In this article, I explain storing and streaming Digital Audio and how to manage the data. I will make Digital Audio tangible and demonstrate and explain the file sizes with the visual metaphor of stacks of paper.
Samples and bit depth
A good start is sample. A sample is an atomic slice of the audio file. Like a single sheet of paper from a stack.
With the single sample, bit depth comes in. This is how much information is contained on the sheet. So the white paper on the left will contain more information than the small yellow one. The white one represents a high bit depth and the yellow one a lower bit depth.
For music, the bit depths you will come across are 16 bit and 24 bit. For voice, like on phone systems, you will see 8 bits. While the sample rate is concerned with capturing frequency accurately, bit depth is related to dynamic range.
Dynamic range is the distance between the quietest and loudest sounds in a piece of music, and the quality of the resolution within this range.
For many years, 16 bit was the standard, the depth used on CD's. While 16 bit is still very common, 24 bit is now becoming more widely used for Hi-Res (HD) audio. Consumers can now purchase music in lossless formats that support higher sample rates and bit depths.
The below illustration shows this concept in detail:
In order to produce sound, we now need to add time to the equation. The faster you move through the stack the more fidelity you get.
How many samples of data are taken per second? This is normally measured in hertz, eg an audio file usually uses samples of 44.1 kHz (44,100 audio samples per second).
A single voice signal on the phone occupies 8 kHz of bandwidth. Each sample is quantized into 8 bits, yielding a rate of 64 kbps, which is used universally on phone systems.
When audio streaming became the norm, bitrate was an important measurement. How much data is going to be needed to provide the right quality of sound. Are we moving slowly or quickly through the stack, and a how big are the sheets?
We use bitrate to describe the fidelity of audio files. An MP3 file that was compressed at 320kbps, will have a much better dynamic range and sound quality as one compressed at 128kbps. Or, more information can be contained on a bigger sheet of paper than on the smaller ones.
Bitrate is also the measure of the rate at which data is transferred from one point to another in time. Think of it as the volume of the pile of paper that needs to be downloaded.
With higher bitrate, audio files with higher bit depth and sample rate can be streamed, thus increasing the quality of the audio. However, this means an increase in bandwidth used for transmission.
You can see that sample rate and bitrate are related, but not the same.
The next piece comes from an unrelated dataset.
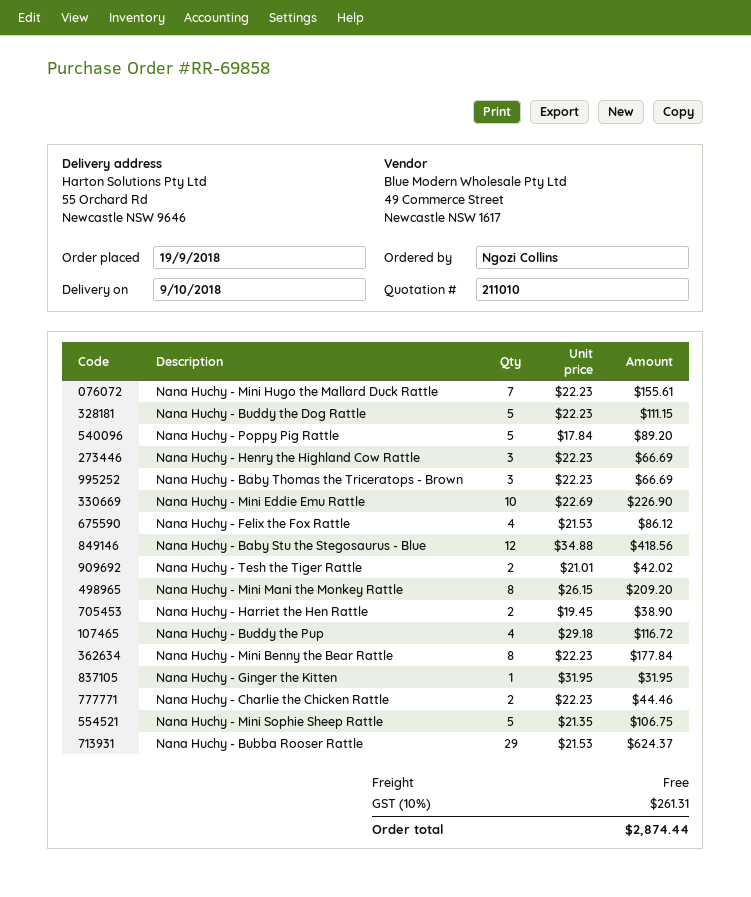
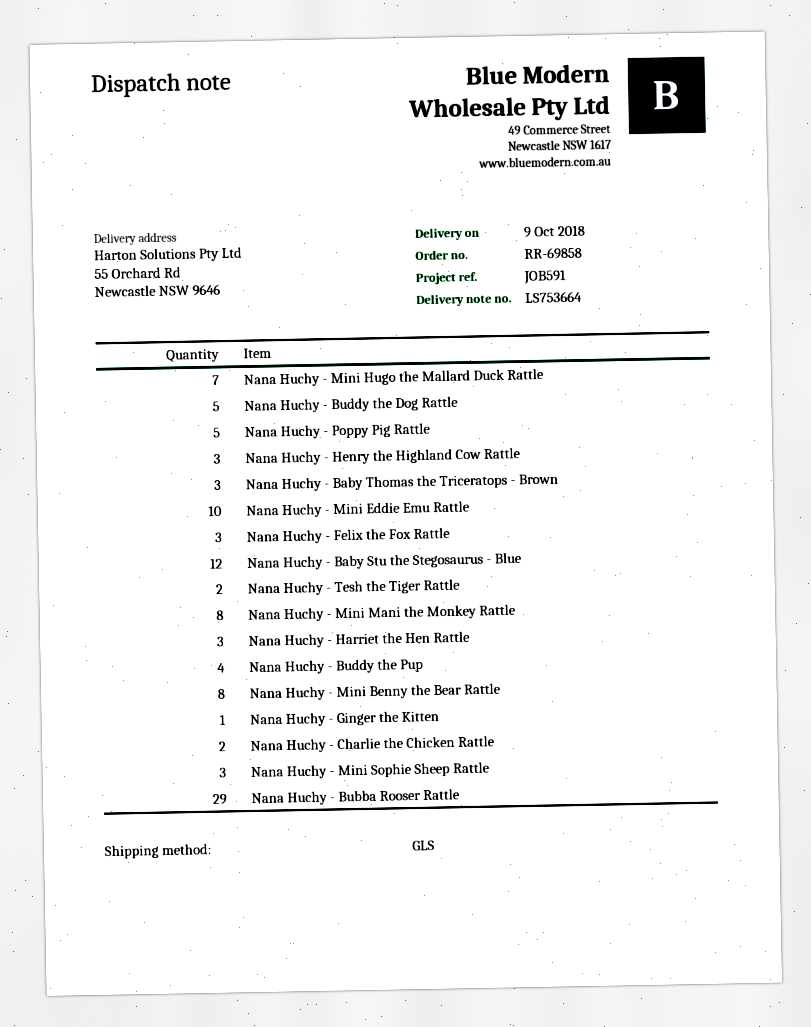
Nana Huchy - Felix the Fox Rattle: 4 -> 3
Nana Huchy - Harriet the Hen Rattle: 2 -> 3
Nana Huchy - Mini Sophie Sheep Rattle: 5 -> 3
Here is the formula for it:
Bitrate formula = Sample rate x Bit-depth x Number of Channels
A typical, uncompressed high-quality audio file has a sample rate of 44,100 samples per second, a bit depth of 16 bits per sample and 2 channels of stereo audio. The bit rate for this file would be:
44,100 samples per second × 16 bits per sample × 2 channels = 1,411,200 bits per second (or 1,411.2 kbps)
Bit depth is fixed for unencoded streams, but with lossy compression codecs (like MP3 and AAC) it is calculated during encoding and can vary from sample to sample. More on encoding in this article.
Audio formats in applications
|Application||Audio Codec||Sampling rate||Bit rate|
|AM Radio||5 kHz|
|Phone call||8 kHz|
|Spotify Free||AAC||44.1 kHz||128 kbits/s|
|Spotify Premium||AAC||44.1 kHz||256 kbits/s|